MIB Server Documentation¶
Introduction¶
The MIB Server is a shared computational resource with 8 NVIDIA RTX PRO 6000 GPUs (96GB memory each) available for our research group. This guide will help you get started with accessing and using the MIB server effectively.
MIB Server GPU Utilization Dashboard¶
Getting Started¶
Prerequisites¶
Before you begin, ensure you have:
-
Approval to use the server (see below)
-
A terminal application (Terminal on macOS/Linux, or PuTTY/Windows Terminal on Windows)
-
Basic familiarity with Linux command line
Requesting Access¶
To get access to the MIB server:
- Get approval from Paul if you are an intern or collaborator.

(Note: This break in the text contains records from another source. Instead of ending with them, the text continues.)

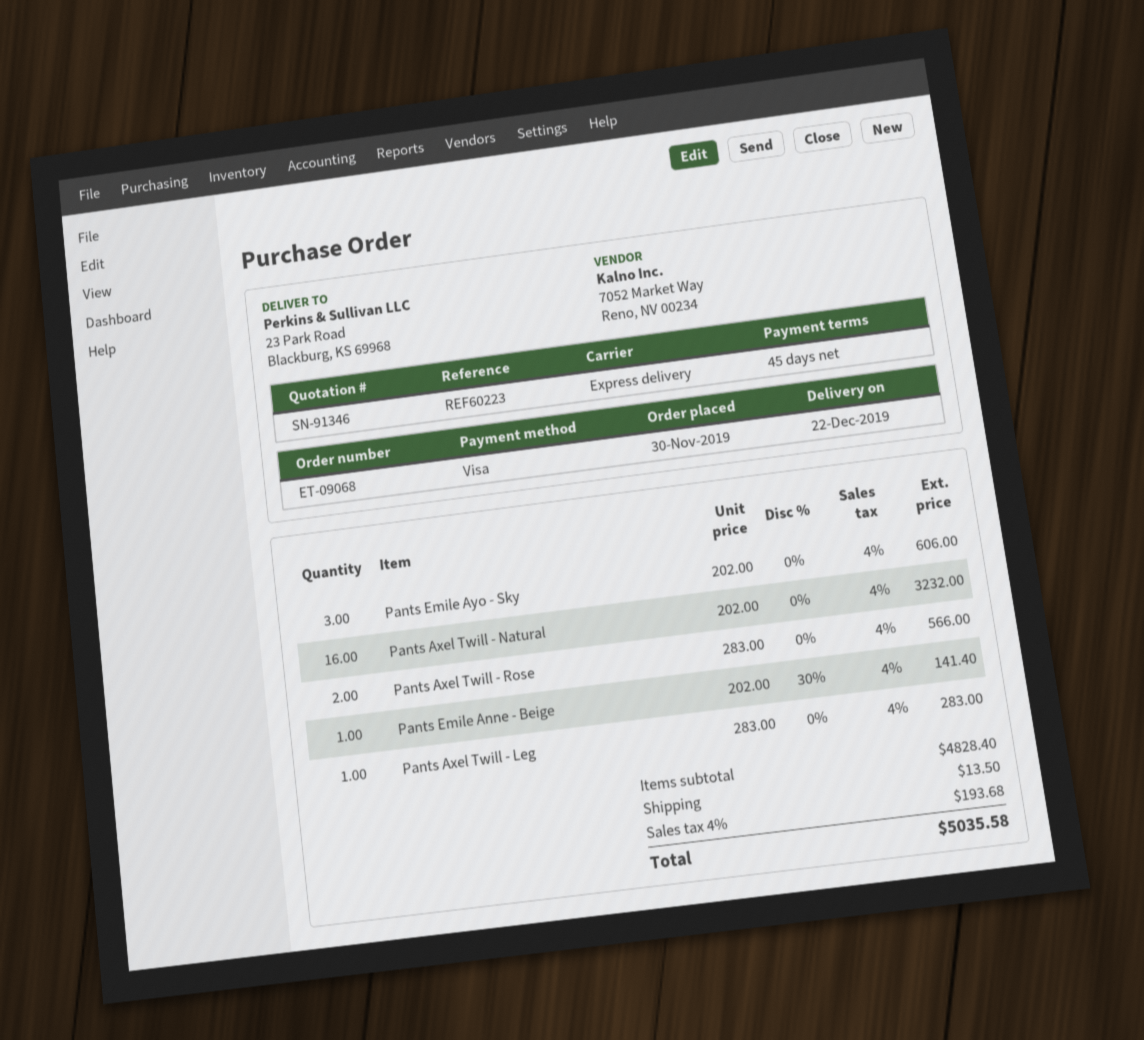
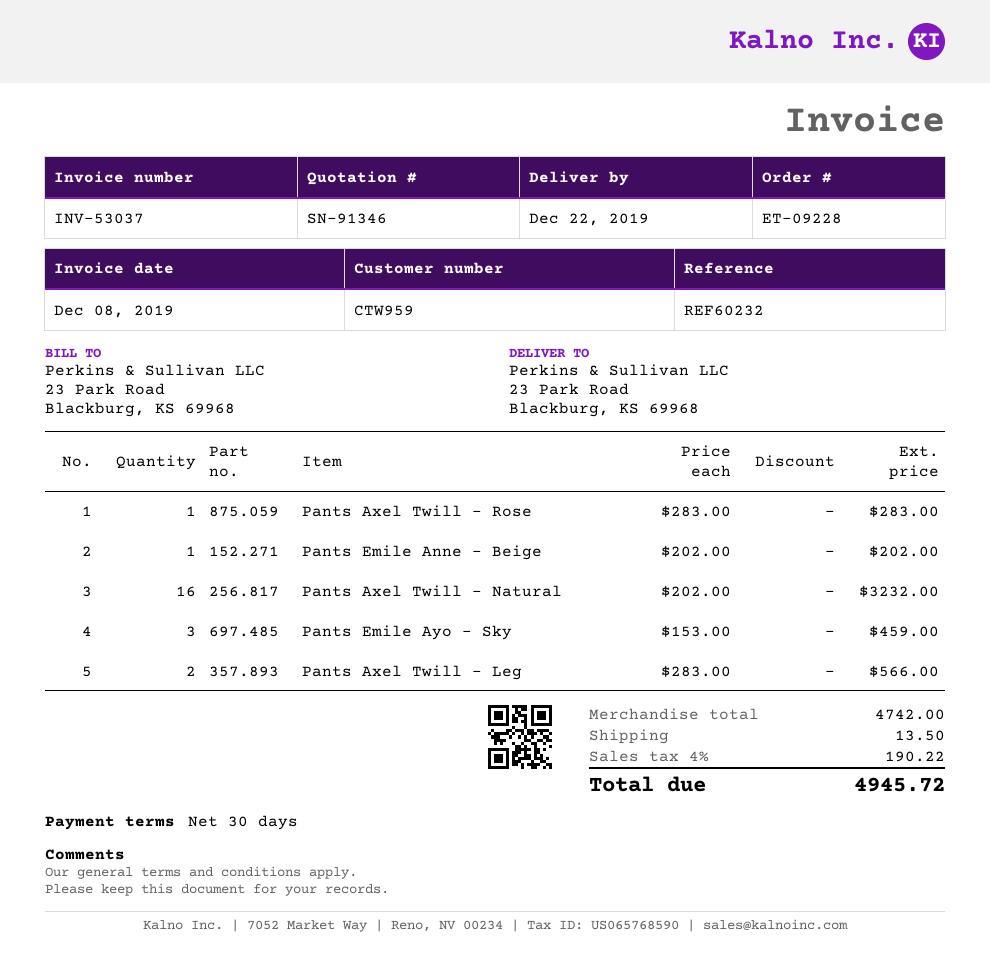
order number: ET-09068 -> ET-09228
payment terms: 45 days -> 30 days
reference: REF60223 -> REF60232
Pants Emile Ayo - Sky: 3 x 202.00 = 606.00 -> 3 x 153.00 = 459.00
Pants Axel Twill - Rose: 2 x 283.00 = 566.00 -> 1 x 283.00 = 283.00
Pants Emile Anne - Beige: 1 x 202.00 - 30% = 141.40 -> 1 x 202.00 = 202.00
Pants Axel Twill - Leg: 1 x 283.00 = 283.00 -> 2 x 283.00 = 566.00
subtotal: 4828.40 -> 4742.00
tax: 4% = 193.68 -> 4% = 190.22
total: 5035.58 -> 4945.72

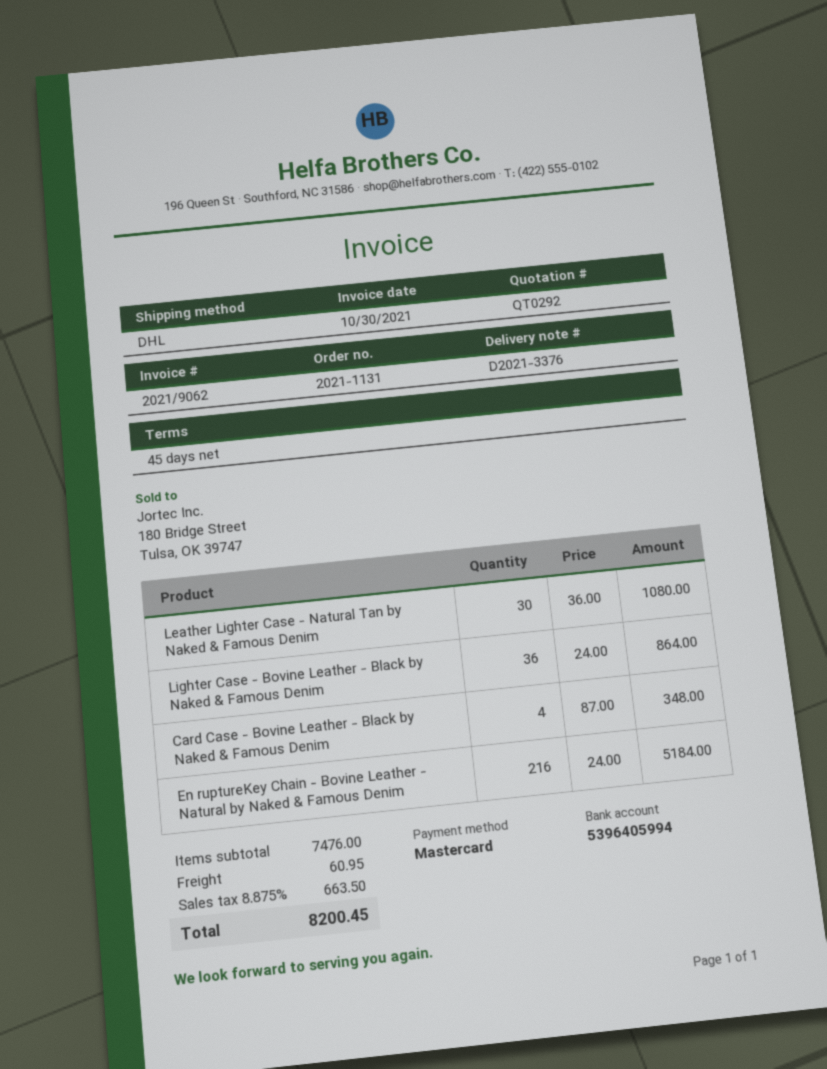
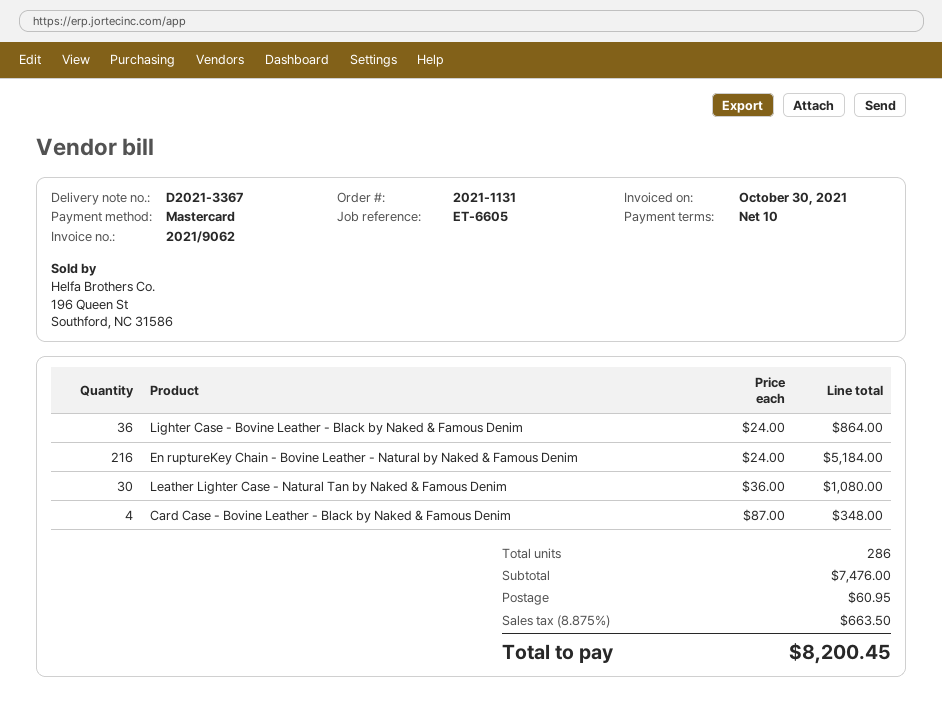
delivery note number: D2021-3376 -> D2021-3367
payment terms: 45 days -> 10 days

If you are an official member of the lab, you don't need additional approval.
- Contact David at dvdai@mit.edu via email or Slack to request account creation.
- David will create your account with:
- Username:
<your_username>(typically your MIT username) - Default password:
<username>@mitmi
Warning
You will be required to change your password on first login. Choose a strong, secure password.
SSH Access¶
Basic SSH Connection¶
To connect to the MIB server, open your terminal and use:
ssh <username>@mib.media.mit.edu
For example, if your username is dvdai:
ssh dvdai@mib.media.mit.edu
Note
Remember your new password! There's no automatic password recovery system, so you'll need to contact David if you forget it.
Password-Free SSH Setup¶
After your first login, you can set up SSH keys to avoid typing your password every time:
# On your local machine, generate an SSH key if you don't have one
ssh-keygen -t rsa -b 4096
# Copy your key to the MIB server
ssh-copy-id <username>@mib.media.mit.edu
This will ask for your password one last time. After this, you can connect without entering a password.
Environment Setup¶
Installing Miniconda¶
You probably use Python if you are a member of our group. We recommend using Miniconda to manage your Python environments and packages:
# Create a directory for Miniconda
mkdir -p ~/miniconda3
# Download the installer
wget https://repo.anaconda.com/miniconda/Miniconda3-latest-Linux-x86_64.sh -O ~/miniconda3/miniconda.sh
# Install Miniconda
bash ~/miniconda3/miniconda.sh -b -u -p ~/miniconda3
# Remove the installer to save space
rm ~/miniconda3/miniconda.sh
# Activate Miniconda for current session
source ~/miniconda3/bin/activate
# Initialize conda for all shells
conda init --all
Success
After running these commands, close and reconnect to your SSH session. You should see (base) before your prompt, indicating conda is active.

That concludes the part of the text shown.